» EXERCISE REQUIREMENTS
In the listing below, the lines from the first through the one with "[290,364,459,382] rennokki/plans ->" are to be copied word for word.

------------------------------------------------------------------------

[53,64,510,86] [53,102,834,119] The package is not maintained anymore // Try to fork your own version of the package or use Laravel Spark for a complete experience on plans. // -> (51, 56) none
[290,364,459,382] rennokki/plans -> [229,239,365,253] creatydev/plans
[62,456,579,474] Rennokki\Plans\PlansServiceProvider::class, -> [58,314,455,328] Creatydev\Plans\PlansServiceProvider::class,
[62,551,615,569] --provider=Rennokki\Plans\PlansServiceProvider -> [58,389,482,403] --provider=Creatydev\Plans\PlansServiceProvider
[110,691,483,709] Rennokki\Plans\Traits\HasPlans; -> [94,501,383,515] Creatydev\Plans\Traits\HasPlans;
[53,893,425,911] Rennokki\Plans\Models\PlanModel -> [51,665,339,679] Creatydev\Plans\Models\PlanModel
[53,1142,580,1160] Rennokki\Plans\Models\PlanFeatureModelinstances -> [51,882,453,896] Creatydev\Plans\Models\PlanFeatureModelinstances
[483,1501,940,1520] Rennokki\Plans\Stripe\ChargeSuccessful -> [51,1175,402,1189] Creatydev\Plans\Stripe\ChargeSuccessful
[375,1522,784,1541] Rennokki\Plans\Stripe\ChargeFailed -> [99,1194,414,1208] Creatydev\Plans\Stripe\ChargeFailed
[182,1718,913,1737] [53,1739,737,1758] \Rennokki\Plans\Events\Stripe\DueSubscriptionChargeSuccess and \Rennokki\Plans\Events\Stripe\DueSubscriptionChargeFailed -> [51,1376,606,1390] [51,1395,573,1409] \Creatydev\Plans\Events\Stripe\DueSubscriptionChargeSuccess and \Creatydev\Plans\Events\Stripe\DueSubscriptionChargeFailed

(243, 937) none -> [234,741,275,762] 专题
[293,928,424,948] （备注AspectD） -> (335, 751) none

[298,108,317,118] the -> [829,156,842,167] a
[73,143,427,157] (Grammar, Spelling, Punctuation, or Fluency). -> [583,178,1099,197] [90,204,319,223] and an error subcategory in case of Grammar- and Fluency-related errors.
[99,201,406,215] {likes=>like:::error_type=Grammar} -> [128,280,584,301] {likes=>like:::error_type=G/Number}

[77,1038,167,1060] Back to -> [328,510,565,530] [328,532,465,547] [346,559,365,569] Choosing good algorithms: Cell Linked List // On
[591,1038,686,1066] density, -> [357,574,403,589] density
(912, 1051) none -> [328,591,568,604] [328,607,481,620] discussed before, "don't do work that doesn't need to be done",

------------------------------------------------------------------------

» RESULT OF THE TASK
[53,64,510,86] [53,102,834,119] The package is not maintained anymore // Try to fork your own version of the package or use Laravel Spark for a complete experience on plans. // -> (51, 56) none
[290,364,459,382] rennokki/plans -> [229,239,365,253] creatydev/plans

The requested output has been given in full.